Re: logical decoding and replication of sequences, take 2 - Mailing list pgsql-hackers

From Tomas Vondra
Subject Re: logical decoding and replication of sequences, take 2
Date
Msg-id 110816d7-ebe1-3612-8ca7-d38489dd8e22@enterprisedb.com
Whole thread Raw
In response to Re: logical decoding and replication of sequences, take 2  (Robert Haas <robertmhaas@gmail.com>)
Responses Re: logical decoding and replication of sequences, take 2
Re: logical decoding and replication of sequences, take 2
List pgsql-hackers

On 11/16/22 22:05, Robert Haas wrote:
> On Fri, Nov 11, 2022 at 5:49 PM Tomas Vondra
> <tomas.vondra@enterprisedb.com> wrote:
>> The other option might be to make these messages non-transactional, in
>> which case we'd separate the ordering from COMMIT ordering, evading the
>> reordering problem.
>>
>> That'd mean we'd ignore rollbacks (which seems fine), we could probably
>> optimize this by checking if the state actually changed, etc. But we'd
>> also need to deal with transactions created in the (still uncommitted)
>> transaction. But I'm also worried it might lead to the same issue with
>> non-transactional behaviors that forced revert in v15.
> 
> I think it might be a good idea to step back slightly from
> implementation details and try to agree on a theoretical model of
> what's happening here. Let's start by banishing the words
> transactional and non-transactional from the conversation and talk
> about what logical replication is trying to do.
> 

OK, let's try.

> We can imagine that the replicated objects on the primary pass through
> a series of states S1, S2, ..., Sn, where n keeps going up as new
> state changes occur. The state, for our purposes here, is the contents
> of the database as they could be observed by a user running SELECT
> queries at some moment in time chosen by the user. For instance, if
> the initial state of the database is S1, and then the user executes
> BEGIN, 2 single-row INSERT statements, and a COMMIT, then S2 is the
> state that differs from S1 in that both of those rows are now part of
> the database contents. There is no state where one of those rows is
> visible and the other is not. That was never observable by the user,
> except from within the transaction as it was executing, which we can
> and should discount. I believe that the goal of logical replication is
> to bring about a state of affairs where the set of states observable
> on the standby is a subset of the states observable on the primary.
> That is, if the primary goes from S1 to S2 to S3, the standby can do
> the same thing, or it can go straight from S1 to S3 without ever
> making it possible for the user to observe S2. Either is correct
> behavior. But the standby cannot invent any new states that didn't
> occur on the primary. It can't decide to go from S1 to S1.5 to S2.5 to
> S3, or something like that. It can only consolidate changes that
> occurred separately on the primary, never split them up. Neither can
> it reorder them.
> 

I mostly agree, and in a way the last patch aims to do roughly this,
i.e. make sure that the state after each transaction matches the state a
user might observe on the primary (modulo implementation challenges).

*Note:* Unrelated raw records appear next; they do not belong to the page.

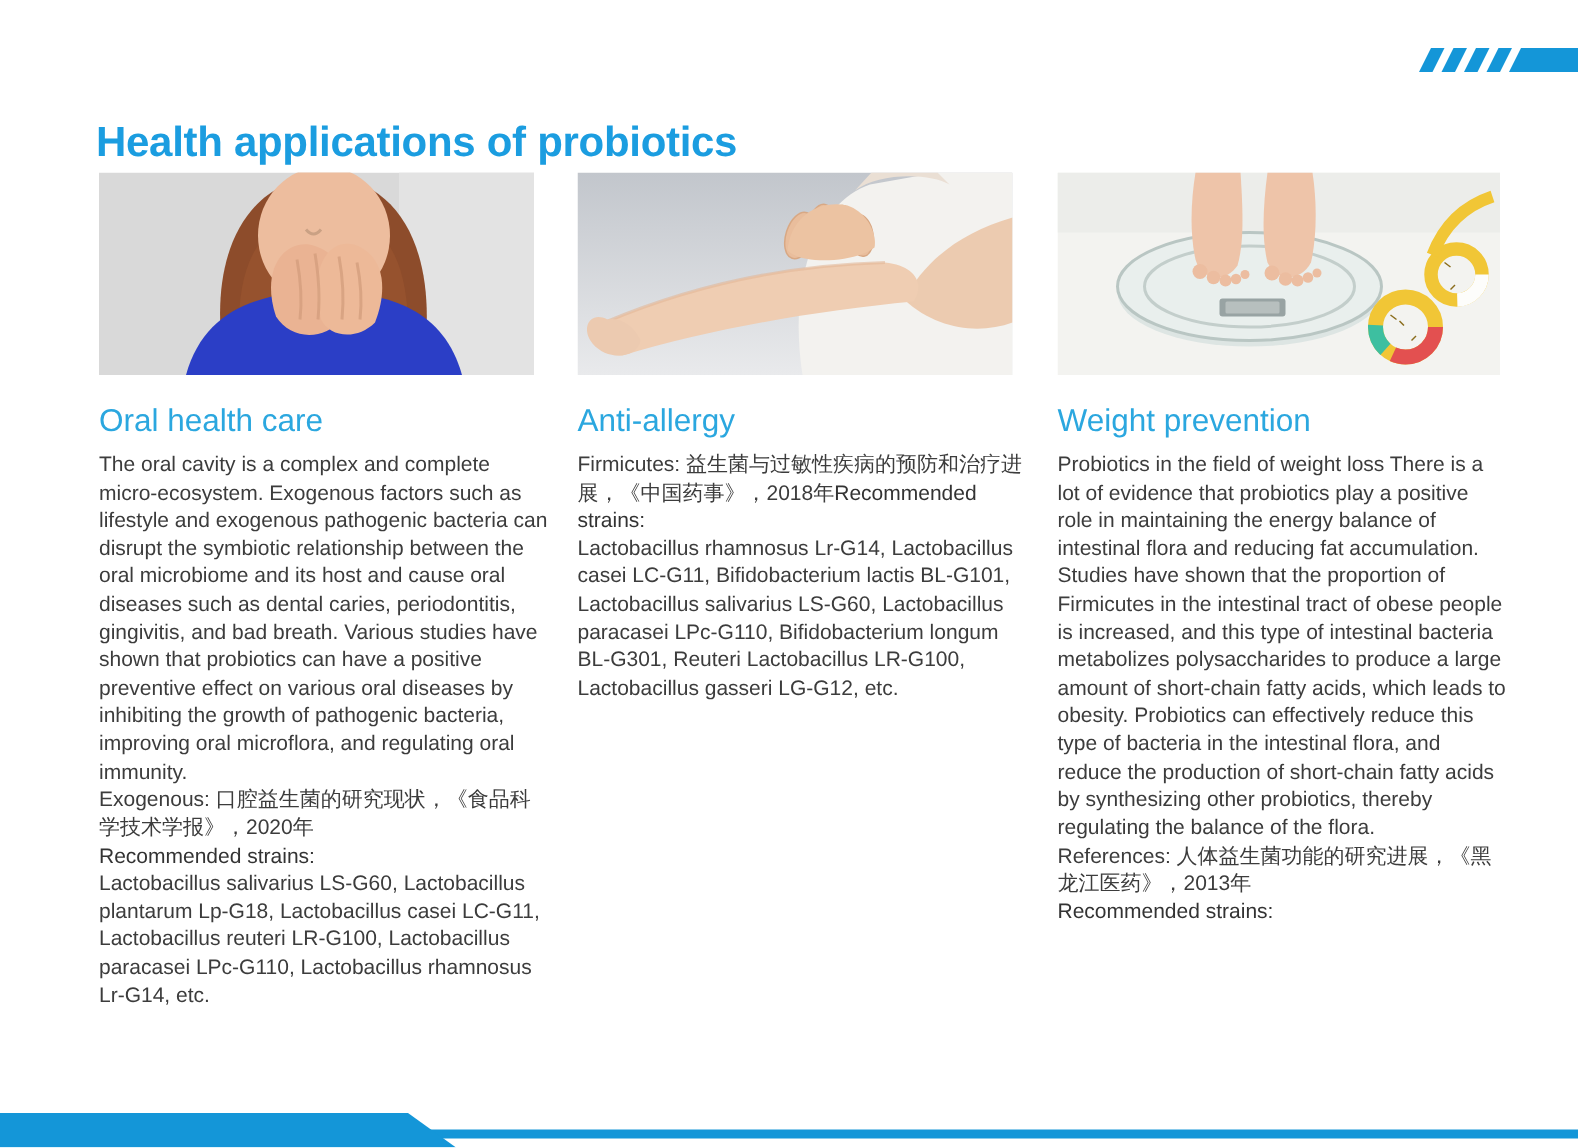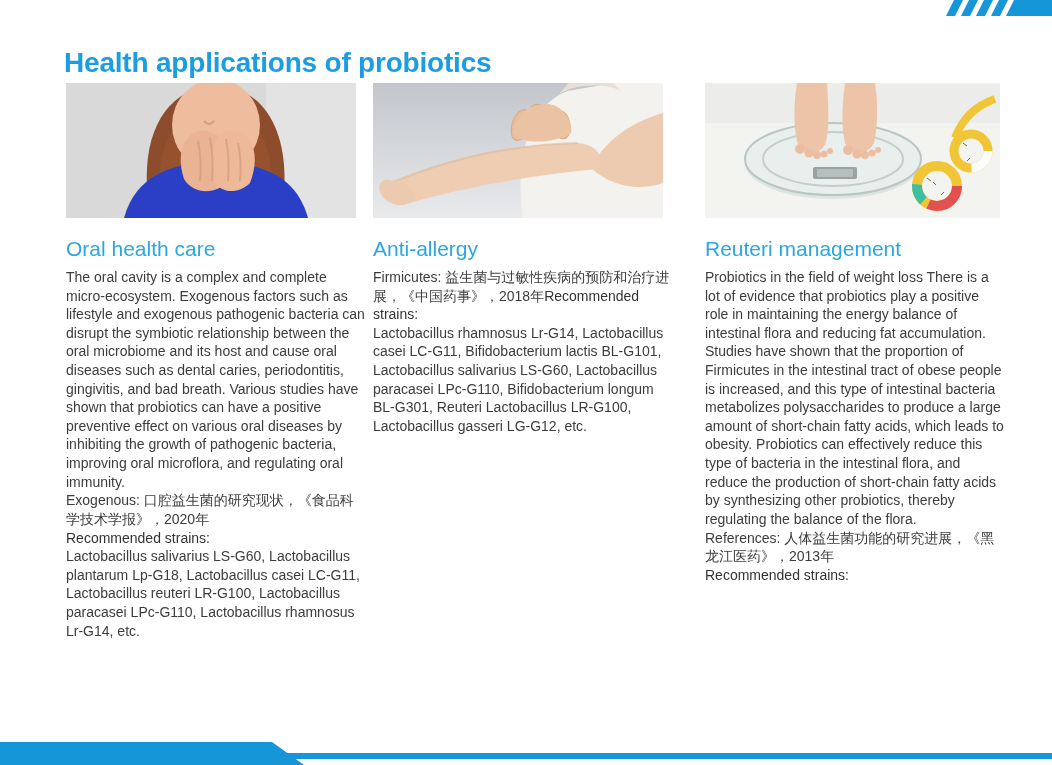--- a/index.html
+++ b/index.html
@@ -9,7 +9,7 @@
     font-family:"Liberation Sans", sans-serif;
     color:var(--body-text,#3c3c3c);
   }
-  .slide{position:absolute;inset:0;}
+  .slide{position:absolute;inset:0;margin-top:32px;}
 
   .page-title{
     position:absolute;left:64px;top:28px;

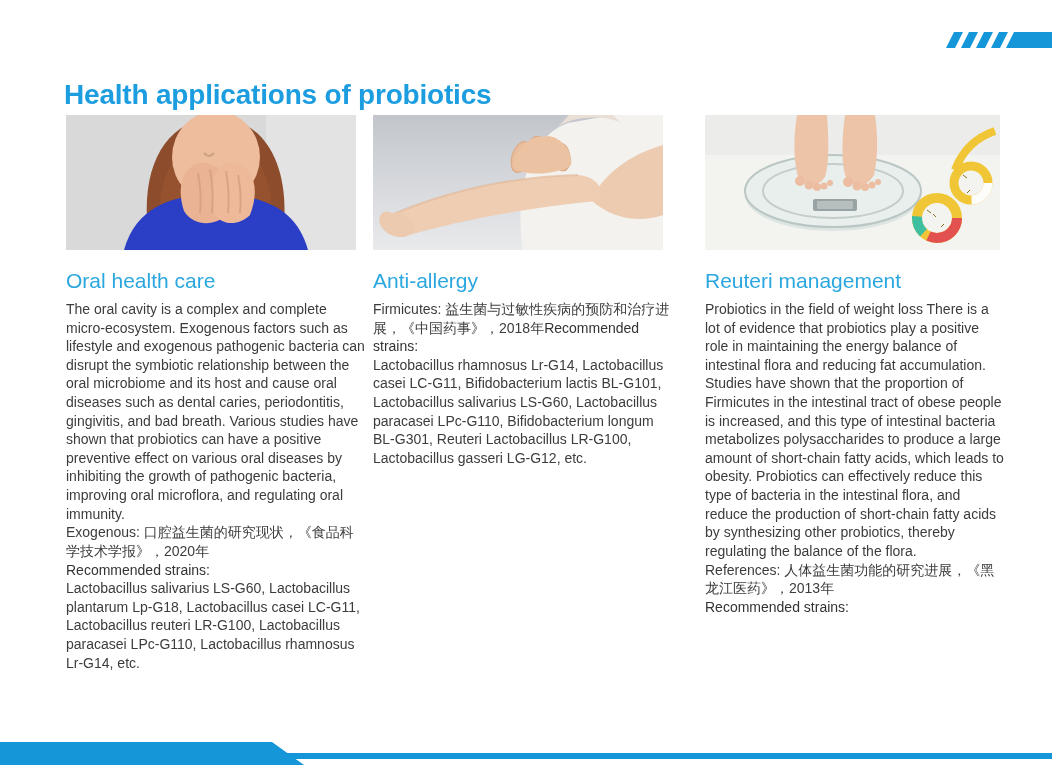--- a/index.html
+++ b/index.html
@@ -22,7 +22,7 @@
 
   .col{position:absolute;top:83px;width:300px;}
   .col-1{left:66px;}
-  .col-2{left:373px;}
+  .col-2{left:385px;}
   .col-3{left:705px;}
 
   .photo{width:290px;height:135px;display:block;}

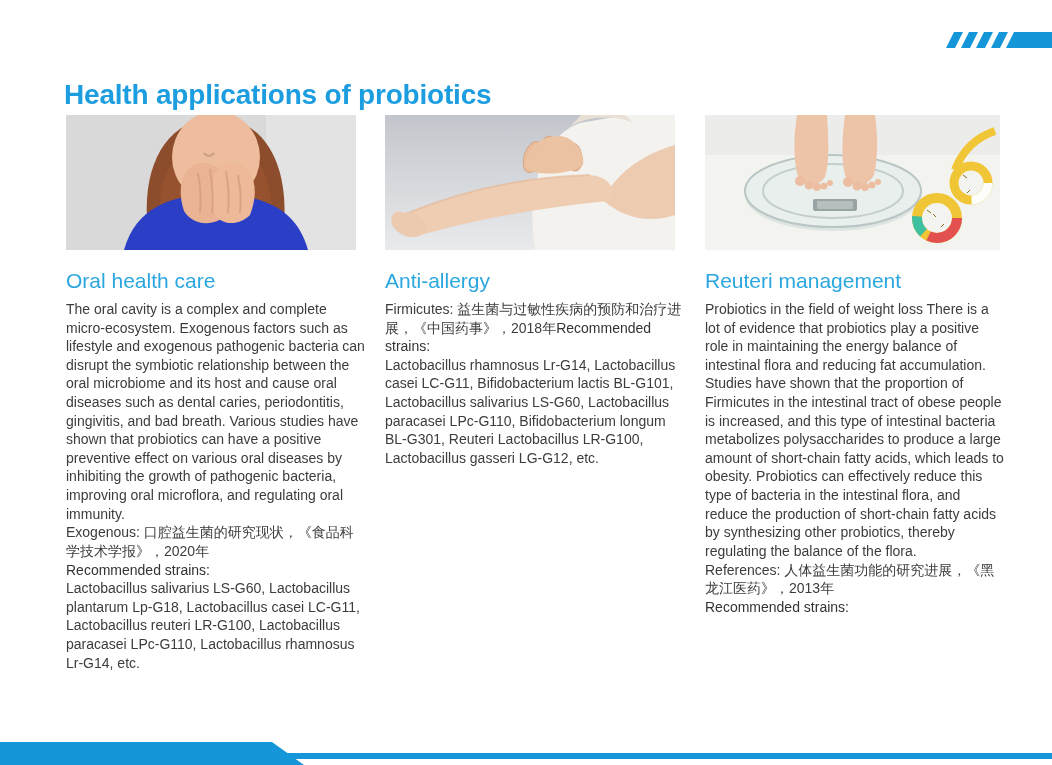--- a/index.html
+++ b/index.html
@@ -170,7 +170,7 @@
       </g>
     </svg>
 
-    <h2 class="col-heading">Reuteri management</h2>
+    <h2 class="col-heading">Weight prevention</h2>
 
     <div class="col-body block-rec">
       <span>Probiotics in the field of weight loss There is a lot of evidence that probiotics play a positive role in maintaining the energy balance of intestinal flora and reducing fat accumulation. Studies have shown that the proportion of Firmicutes in the intestinal tract of obese people is increased, and this type of intestinal bacteria metabolizes polysaccharides to produce a large amount of short-chain fatty acids, which leads to obesity. Probiotics can effectively reduce this type of bacteria in the intestinal flora, and reduce the production of short-chain fatty acids by synthesizing other probiotics, thereby regulating the balance of the flora.</span>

There's a couple of caveats, though:

1) Maybe we should focus more on "actually observed" state instead of
"observable". Who cares if the sequence moved forward in a transaction
that was ultimately rolled back? No committed transaction should have
observer those values - in a way, the last "valid" state of the sequence
is the last value generated in a transaction that ultimately committed.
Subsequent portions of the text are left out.